§ Task details:
Search the material below for the string "bring" and copy each line where it appears.

§ Stored data:
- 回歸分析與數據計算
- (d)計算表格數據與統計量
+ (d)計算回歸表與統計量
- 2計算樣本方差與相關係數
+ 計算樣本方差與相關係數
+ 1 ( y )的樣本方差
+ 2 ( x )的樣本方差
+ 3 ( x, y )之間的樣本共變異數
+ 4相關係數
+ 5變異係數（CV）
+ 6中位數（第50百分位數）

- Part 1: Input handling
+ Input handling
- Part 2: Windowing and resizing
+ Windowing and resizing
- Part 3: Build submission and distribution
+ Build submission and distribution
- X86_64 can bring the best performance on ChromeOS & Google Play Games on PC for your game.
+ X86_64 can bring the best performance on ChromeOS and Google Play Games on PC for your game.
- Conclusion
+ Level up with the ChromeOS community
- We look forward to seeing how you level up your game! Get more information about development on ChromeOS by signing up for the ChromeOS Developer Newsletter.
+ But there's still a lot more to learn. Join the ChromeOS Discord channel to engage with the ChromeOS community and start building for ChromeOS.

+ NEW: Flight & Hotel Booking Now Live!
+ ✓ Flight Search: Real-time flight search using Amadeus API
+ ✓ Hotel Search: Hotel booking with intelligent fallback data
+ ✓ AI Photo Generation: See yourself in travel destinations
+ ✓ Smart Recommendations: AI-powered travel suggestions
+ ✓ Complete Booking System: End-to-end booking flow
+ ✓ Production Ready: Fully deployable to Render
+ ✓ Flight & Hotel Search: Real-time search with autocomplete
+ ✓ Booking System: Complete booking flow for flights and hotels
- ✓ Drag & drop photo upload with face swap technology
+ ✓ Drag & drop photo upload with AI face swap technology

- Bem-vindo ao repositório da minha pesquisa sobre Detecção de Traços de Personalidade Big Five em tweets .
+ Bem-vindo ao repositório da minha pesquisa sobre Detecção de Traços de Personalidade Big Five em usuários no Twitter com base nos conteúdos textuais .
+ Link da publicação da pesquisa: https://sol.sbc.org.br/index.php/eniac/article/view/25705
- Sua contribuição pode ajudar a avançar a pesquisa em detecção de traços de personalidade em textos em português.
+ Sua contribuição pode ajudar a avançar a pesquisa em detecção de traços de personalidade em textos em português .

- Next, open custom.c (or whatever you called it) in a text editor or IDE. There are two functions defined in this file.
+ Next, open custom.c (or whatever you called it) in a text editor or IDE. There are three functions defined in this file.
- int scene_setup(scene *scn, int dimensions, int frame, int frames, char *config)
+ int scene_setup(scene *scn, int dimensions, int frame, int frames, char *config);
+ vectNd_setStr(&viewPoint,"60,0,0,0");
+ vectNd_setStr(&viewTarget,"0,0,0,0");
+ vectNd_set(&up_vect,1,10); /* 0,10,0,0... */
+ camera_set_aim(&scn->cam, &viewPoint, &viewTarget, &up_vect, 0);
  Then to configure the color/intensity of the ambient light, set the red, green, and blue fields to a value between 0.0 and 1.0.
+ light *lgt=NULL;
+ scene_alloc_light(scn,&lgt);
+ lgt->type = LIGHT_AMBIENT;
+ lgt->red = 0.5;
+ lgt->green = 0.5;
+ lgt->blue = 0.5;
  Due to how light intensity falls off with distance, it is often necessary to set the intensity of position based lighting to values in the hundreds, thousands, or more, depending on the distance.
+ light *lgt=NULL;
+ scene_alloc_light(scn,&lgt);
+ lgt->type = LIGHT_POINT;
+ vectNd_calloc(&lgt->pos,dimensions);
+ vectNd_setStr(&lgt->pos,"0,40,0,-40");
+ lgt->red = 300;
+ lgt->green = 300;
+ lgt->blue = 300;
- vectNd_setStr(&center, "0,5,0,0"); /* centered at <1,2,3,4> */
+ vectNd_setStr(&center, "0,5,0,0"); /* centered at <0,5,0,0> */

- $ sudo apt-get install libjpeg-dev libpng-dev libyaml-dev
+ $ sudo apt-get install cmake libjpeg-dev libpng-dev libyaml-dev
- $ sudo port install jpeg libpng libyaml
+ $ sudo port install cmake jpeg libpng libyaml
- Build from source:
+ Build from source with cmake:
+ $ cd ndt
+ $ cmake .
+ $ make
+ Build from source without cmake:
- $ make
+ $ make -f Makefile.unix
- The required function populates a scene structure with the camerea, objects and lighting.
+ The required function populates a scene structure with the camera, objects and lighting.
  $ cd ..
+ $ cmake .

§ Written answer:
- X86_64 can bring the best performance on ChromeOS & Google Play Games on PC for your game.
+ X86_64 can bring the best performance on ChromeOS and Google Play Games on PC for your game.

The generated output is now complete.